| The task |
Please repeat each entry. Match every word exactly.

START Extracted information

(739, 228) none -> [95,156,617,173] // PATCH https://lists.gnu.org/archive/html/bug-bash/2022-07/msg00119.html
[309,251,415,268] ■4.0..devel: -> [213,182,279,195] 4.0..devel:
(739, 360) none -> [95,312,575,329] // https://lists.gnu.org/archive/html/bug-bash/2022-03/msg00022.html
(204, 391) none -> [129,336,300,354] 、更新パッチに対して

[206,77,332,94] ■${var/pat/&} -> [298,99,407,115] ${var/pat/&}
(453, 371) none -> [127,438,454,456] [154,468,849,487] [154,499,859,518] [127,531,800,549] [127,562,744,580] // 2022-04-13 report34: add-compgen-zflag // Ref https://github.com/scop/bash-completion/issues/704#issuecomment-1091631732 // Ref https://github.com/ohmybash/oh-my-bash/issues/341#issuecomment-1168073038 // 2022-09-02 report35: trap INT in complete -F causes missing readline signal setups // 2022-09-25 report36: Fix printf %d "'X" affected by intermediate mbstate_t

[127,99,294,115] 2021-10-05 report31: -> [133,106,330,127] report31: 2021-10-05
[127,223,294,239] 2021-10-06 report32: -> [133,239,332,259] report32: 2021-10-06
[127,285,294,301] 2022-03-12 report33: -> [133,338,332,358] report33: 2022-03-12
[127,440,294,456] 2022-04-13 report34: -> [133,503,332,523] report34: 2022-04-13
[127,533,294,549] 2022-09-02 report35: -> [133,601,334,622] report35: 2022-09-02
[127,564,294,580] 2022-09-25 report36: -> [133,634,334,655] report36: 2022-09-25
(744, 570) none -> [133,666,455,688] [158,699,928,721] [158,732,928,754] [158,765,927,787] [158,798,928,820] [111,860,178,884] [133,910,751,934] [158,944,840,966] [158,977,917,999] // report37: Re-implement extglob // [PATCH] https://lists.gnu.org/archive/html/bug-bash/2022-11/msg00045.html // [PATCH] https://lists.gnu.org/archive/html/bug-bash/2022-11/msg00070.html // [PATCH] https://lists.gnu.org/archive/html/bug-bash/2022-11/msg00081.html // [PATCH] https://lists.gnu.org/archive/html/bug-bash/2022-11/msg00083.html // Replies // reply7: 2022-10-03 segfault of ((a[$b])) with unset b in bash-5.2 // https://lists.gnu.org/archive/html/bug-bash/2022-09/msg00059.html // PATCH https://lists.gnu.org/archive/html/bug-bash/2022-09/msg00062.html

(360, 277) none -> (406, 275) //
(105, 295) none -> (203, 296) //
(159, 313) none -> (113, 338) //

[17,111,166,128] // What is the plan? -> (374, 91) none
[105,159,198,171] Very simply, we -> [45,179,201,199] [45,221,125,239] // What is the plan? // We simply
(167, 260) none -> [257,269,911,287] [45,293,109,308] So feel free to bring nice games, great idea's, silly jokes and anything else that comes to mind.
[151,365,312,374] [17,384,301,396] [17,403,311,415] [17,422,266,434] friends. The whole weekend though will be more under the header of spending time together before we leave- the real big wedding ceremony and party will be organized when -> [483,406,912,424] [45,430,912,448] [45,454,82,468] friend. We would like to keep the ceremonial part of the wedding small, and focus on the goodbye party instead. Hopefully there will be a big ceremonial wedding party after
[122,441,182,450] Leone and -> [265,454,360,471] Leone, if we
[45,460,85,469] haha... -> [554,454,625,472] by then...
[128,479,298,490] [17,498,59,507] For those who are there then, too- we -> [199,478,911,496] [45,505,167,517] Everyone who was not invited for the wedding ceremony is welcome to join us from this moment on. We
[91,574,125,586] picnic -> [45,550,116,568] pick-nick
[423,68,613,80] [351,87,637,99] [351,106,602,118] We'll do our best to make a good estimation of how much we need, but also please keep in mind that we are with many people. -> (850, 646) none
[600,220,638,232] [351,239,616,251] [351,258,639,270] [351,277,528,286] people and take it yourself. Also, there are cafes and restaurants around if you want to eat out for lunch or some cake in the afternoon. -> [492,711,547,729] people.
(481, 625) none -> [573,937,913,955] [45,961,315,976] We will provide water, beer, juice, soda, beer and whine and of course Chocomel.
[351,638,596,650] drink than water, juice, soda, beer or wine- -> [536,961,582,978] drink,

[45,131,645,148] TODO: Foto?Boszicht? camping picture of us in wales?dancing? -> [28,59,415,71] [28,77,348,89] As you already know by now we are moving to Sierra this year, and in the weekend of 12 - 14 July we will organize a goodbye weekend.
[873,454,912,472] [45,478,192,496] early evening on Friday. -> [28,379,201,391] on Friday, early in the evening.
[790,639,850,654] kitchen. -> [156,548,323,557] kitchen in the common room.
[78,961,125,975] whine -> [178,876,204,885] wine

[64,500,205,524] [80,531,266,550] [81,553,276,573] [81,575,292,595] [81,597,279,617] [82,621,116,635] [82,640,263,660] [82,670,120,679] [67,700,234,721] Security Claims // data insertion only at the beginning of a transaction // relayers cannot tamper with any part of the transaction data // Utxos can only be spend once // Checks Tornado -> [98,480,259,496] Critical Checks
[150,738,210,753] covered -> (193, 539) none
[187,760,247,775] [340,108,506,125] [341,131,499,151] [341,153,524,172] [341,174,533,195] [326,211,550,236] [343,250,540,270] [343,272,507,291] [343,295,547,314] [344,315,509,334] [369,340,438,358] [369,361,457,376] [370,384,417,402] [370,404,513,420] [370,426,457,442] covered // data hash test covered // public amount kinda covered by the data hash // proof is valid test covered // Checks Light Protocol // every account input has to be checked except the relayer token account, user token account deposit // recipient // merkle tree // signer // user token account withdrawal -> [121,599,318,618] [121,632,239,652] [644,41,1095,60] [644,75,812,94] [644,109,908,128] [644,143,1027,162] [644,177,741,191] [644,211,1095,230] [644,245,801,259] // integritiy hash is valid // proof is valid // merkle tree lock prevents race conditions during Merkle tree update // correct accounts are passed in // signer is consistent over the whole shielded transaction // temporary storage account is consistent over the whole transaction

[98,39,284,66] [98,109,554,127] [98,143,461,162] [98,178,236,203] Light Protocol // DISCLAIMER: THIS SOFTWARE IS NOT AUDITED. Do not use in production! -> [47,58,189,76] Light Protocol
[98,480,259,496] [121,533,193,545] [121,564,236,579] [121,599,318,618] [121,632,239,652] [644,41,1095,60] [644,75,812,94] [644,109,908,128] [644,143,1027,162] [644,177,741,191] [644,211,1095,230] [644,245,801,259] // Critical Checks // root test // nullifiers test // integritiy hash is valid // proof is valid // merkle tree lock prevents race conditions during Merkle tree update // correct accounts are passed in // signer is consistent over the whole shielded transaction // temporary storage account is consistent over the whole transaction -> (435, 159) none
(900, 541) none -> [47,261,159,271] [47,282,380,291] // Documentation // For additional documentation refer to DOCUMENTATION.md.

END Extracted information

| Written solution |
(739, 228) none -> [95,156,617,173] // PATCH https://lists.gnu.org/archive/html/bug-bash/2022-07/msg00119.html
[309,251,415,268] ■4.0..devel: -> [213,182,279,195] 4.0..devel:
(739, 360) none -> [95,312,575,329] // https://lists.gnu.org/archive/html/bug-bash/2022-03/msg00022.html
(204, 391) none -> [129,336,300,354] 、更新パッチに対して

[206,77,332,94] ■${var/pat/&} -> [298,99,407,115] ${var/pat/&}
(453, 371) none -> [127,438,454,456] [154,468,849,487] [154,499,859,518] [127,531,800,549] [127,562,744,580] // 2022-04-13 report34: add-compgen-zflag // Ref https://github.com/scop/bash-completion/issues/704#issuecomment-1091631732 // Ref https://github.com/ohmybash/oh-my-bash/issues/341#issuecomment-1168073038 // 2022-09-02 report35: trap INT in complete -F causes missing readline signal setups // 2022-09-25 report36: Fix printf %d "'X" affected by intermediate mbstate_t

[127,99,294,115] 2021-10-05 report31: -> [133,106,330,127] report31: 2021-10-05
[127,223,294,239] 2021-10-06 report32: -> [133,239,332,259] report32: 2021-10-06
[127,285,294,301] 2022-03-12 report33: -> [133,338,332,358] report33: 2022-03-12
[127,440,294,456] 2022-04-13 report34: -> [133,503,332,523] report34: 2022-04-13
[127,533,294,549] 2022-09-02 report35: -> [133,601,334,622] report35: 2022-09-02
[127,564,294,580] 2022-09-25 report36: -> [133,634,334,655] report36: 2022-09-25
(744, 570) none -> [133,666,455,688] [158,699,928,721] [158,732,928,754] [158,765,927,787] [158,798,928,820] [111,860,178,884] [133,910,751,934] [158,944,840,966] [158,977,917,999] // report37: Re-implement extglob // [PATCH] https://lists.gnu.org/archive/html/bug-bash/2022-11/msg00045.html // [PATCH] https://lists.gnu.org/archive/html/bug-bash/2022-11/msg00070.html // [PATCH] https://lists.gnu.org/archive/html/bug-bash/2022-11/msg00081.html // [PATCH] https://lists.gnu.org/archive/html/bug-bash/2022-11/msg00083.html // Replies // reply7: 2022-10-03 segfault of ((a[$b])) with unset b in bash-5.2 // https://lists.gnu.org/archive/html/bug-bash/2022-09/msg00059.html // PATCH https://lists.gnu.org/archive/html/bug-bash/2022-09/msg00062.html

(360, 277) none -> (406, 275) //
(105, 295) none -> (203, 296) //
(159, 313) none -> (113, 338) //

[17,111,166,128] // What is the plan? -> (374, 91) none
[105,159,198,171] Very simply, we -> [45,179,201,199] [45,221,125,239] // What is the plan? // We simply
(167, 260) none -> [257,269,911,287] [45,293,109,308] So feel free to bring nice games, great idea's, silly jokes and anything else that comes to mind.
[151,365,312,374] [17,384,301,396] [17,403,311,415] [17,422,266,434] friends. The whole weekend though will be more under the header of spending time together before we leave- the real big wedding ceremony and party will be organized when -> [483,406,912,424] [45,430,912,448] [45,454,82,468] friend. We would like to keep the ceremonial part of the wedding small, and focus on the goodbye party instead. Hopefully there will be a big ceremonial wedding party after
[122,441,182,450] Leone and -> [265,454,360,471] Leone, if we
[45,460,85,469] haha... -> [554,454,625,472] by then...
[128,479,298,490] [17,498,59,507] For those who are there then, too- we -> [199,478,911,496] [45,505,167,517] Everyone who was not invited for the wedding ceremony is welcome to join us from this moment on. We
[91,574,125,586] picnic -> [45,550,116,568] pick-nick
[423,68,613,80] [351,87,637,99] [351,106,602,118] We'll do our best to make a good estimation of how much we need, but also please keep in mind that we are with many people. -> (850, 646) none
[600,220,638,232] [351,239,616,251] [351,258,639,270] [351,277,528,286] people and take it yourself. Also, there are cafes and restaurants around if you want to eat out for lunch or some cake in the afternoon. -> [492,711,547,729] people.
(481, 625) none -> [573,937,913,955] [45,961,315,976] We will provide water, beer, juice, soda, beer and whine and of course Chocomel.
[351,638,596,650] drink than water, juice, soda, beer or wine- -> [536,961,582,978] drink,

[45,131,645,148] TODO: Foto?Boszicht? camping picture of us in wales?dancing? -> [28,59,415,71] [28,77,348,89] As you already know by now we are moving to Sierra this year, and in the weekend of 12 - 14 July we will organize a goodbye weekend.
[873,454,912,472] [45,478,192,496] early evening on Friday. -> [28,379,201,391] on Friday, early in the evening.
[790,639,850,654] kitchen. -> [156,548,323,557] kitchen in the common room.
[78,961,125,975] whine -> [178,876,204,885] wine

[64,500,205,524] [80,531,266,550] [81,553,276,573] [81,575,292,595] [81,597,279,617] [82,621,116,635] [82,640,263,660] [82,670,120,679] [67,700,234,721] Security Claims // data insertion only at the beginning of a transaction // relayers cannot tamper with any part of the transaction data // Utxos can only be spend once // Checks Tornado -> [98,480,259,496] Critical Checks
[150,738,210,753] covered -> (193, 539) none
[187,760,247,775] [340,108,506,125] [341,131,499,151] [341,153,524,172] [341,174,533,195] [326,211,550,236] [343,250,540,270] [343,272,507,291] [343,295,547,314] [344,315,509,334] [369,340,438,358] [369,361,457,376] [370,384,417,402] [370,404,513,420] [370,426,457,442] covered // data hash test covered // public amount kinda covered by the data hash // proof is valid test covered // Checks Light Protocol // every account input has to be checked except the relayer token account, user token account deposit // recipient // merkle tree // signer // user token account withdrawal -> [121,599,318,618] [121,632,239,652] [644,41,1095,60] [644,75,812,94] [644,109,908,128] [644,143,1027,162] [644,177,741,191] [644,211,1095,230] [644,245,801,259] // integritiy hash is valid // proof is valid // merkle tree lock prevents race conditions during Merkle tree update // correct accounts are passed in // signer is consistent over the whole shielded transaction // temporary storage account is consistent over the whole transaction

[98,39,284,66] [98,109,554,127] [98,143,461,162] [98,178,236,203] Light Protocol // DISCLAIMER: THIS SOFTWARE IS NOT AUDITED. Do not use in production! -> [47,58,189,76] Light Protocol
[98,480,259,496] [121,533,193,545] [121,564,236,579] [121,599,318,618] [121,632,239,652] [644,41,1095,60] [644,75,812,94] [644,109,908,128] [644,143,1027,162] [644,177,741,191] [644,211,1095,230] [644,245,801,259] // Critical Checks // root test // nullifiers test // integritiy hash is valid // proof is valid // merkle tree lock prevents race conditions during Merkle tree update // correct accounts are passed in // signer is consistent over the whole shielded transaction // temporary storage account is consistent over the whole transaction -> (435, 159) none
(900, 541) none -> [47,261,159,271] [47,282,380,291] // Documentation // For additional documentation refer to DOCUMENTATION.md.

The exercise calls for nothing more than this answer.